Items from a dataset
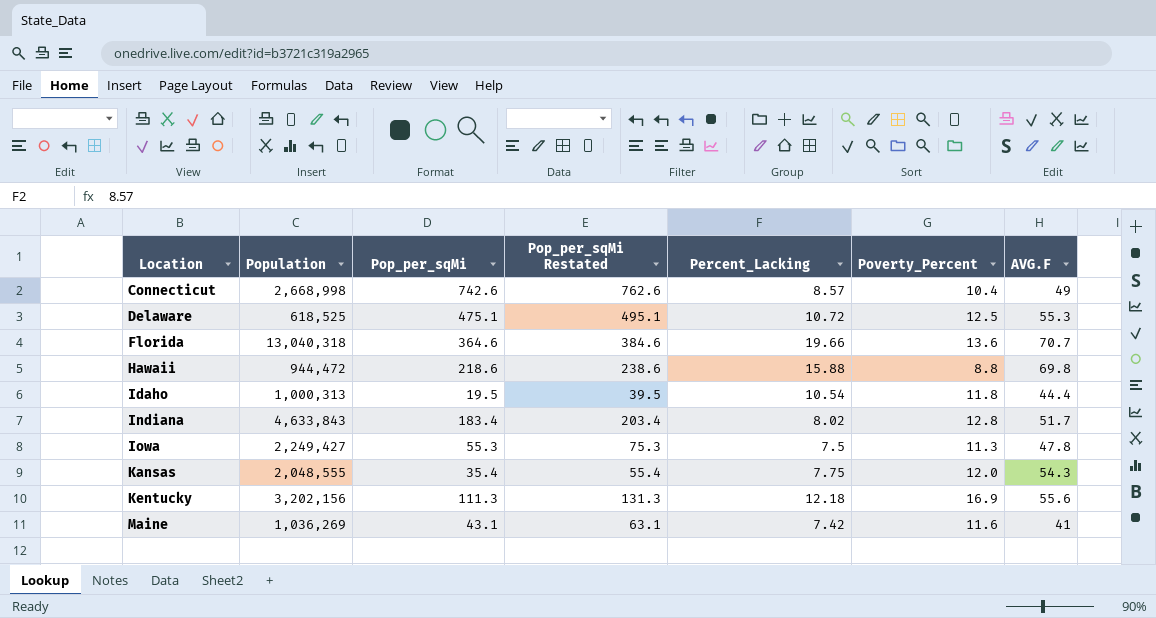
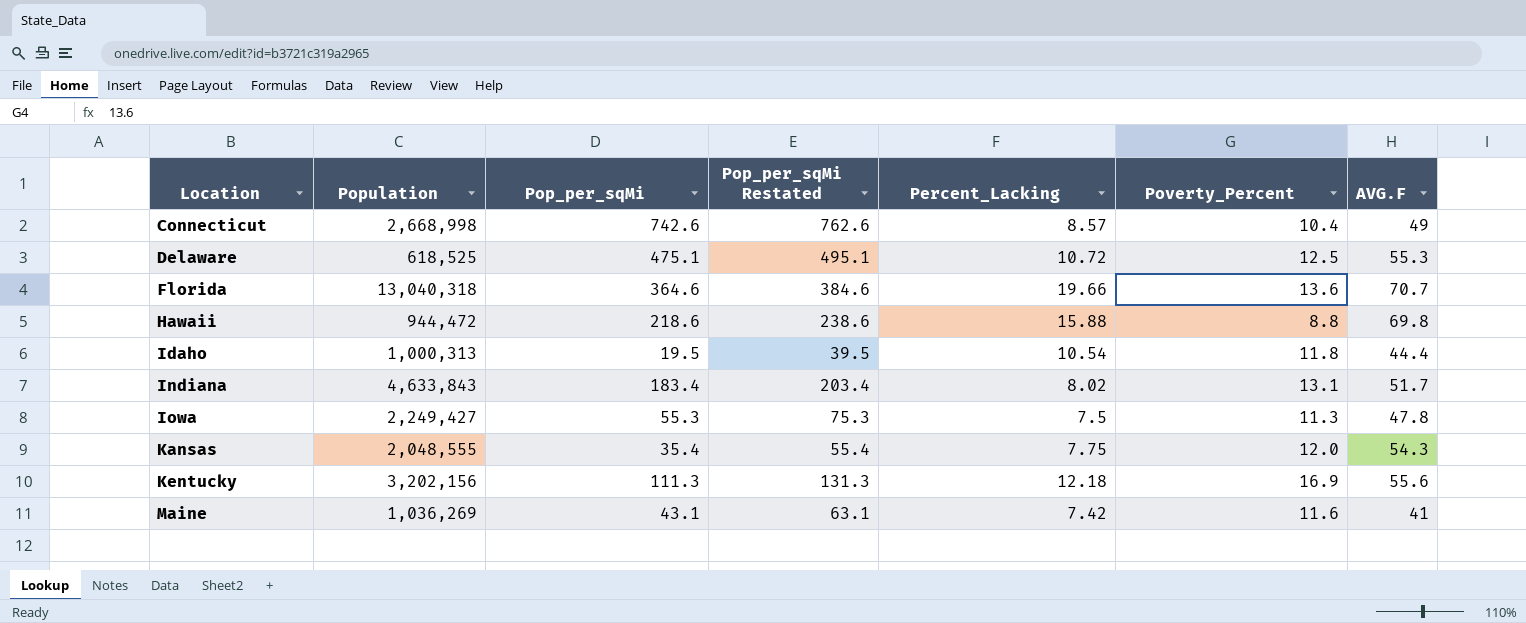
Indiana | Poverty_Percent: 12.8 -> 13.1

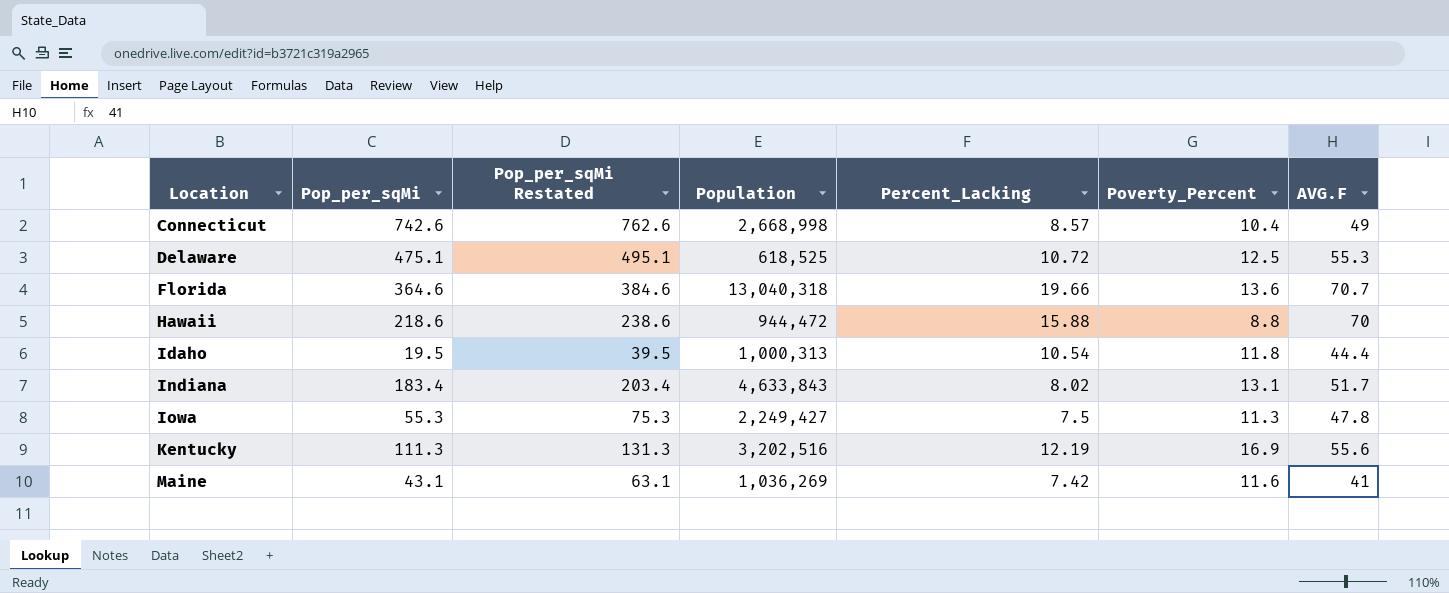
column Population | position: 2 -> 4
row Kansas: 2,048,555 | 35.4 | 55.4 | 7.75 | 12.0 | 54.3 -> none
Hawaii | AVG.F: 69.8 -> 70
Kentucky | Population: 3,202,156 -> 3,202,516
Kentucky | Percent_Lacking: 12.18 -> 12.19

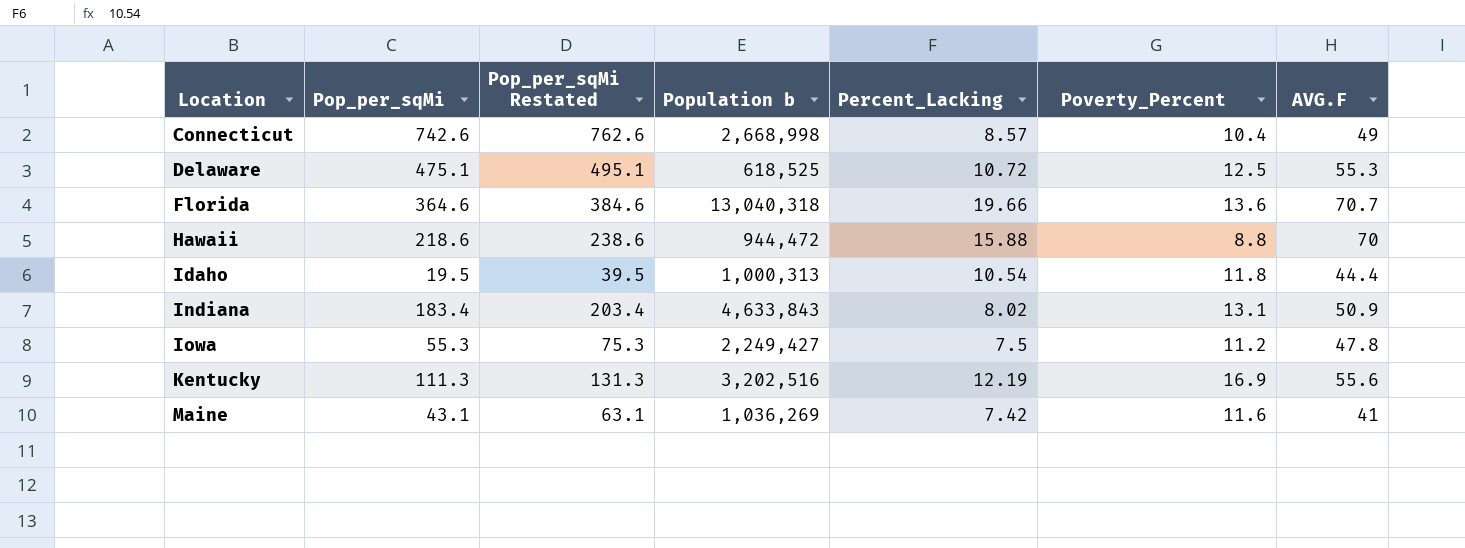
column name: Population -> Population b
Indiana | AVG.F: 51.7 -> 50.9
Iowa | Poverty_Percent: 11.3 -> 11.2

◆ **WHAT IS EXPECTED**:
Every line of the records above where the string "column" is found should be copied.

◆ **RESULT BELOW**:
column Population | position: 2 -> 4
column name: Population -> Population b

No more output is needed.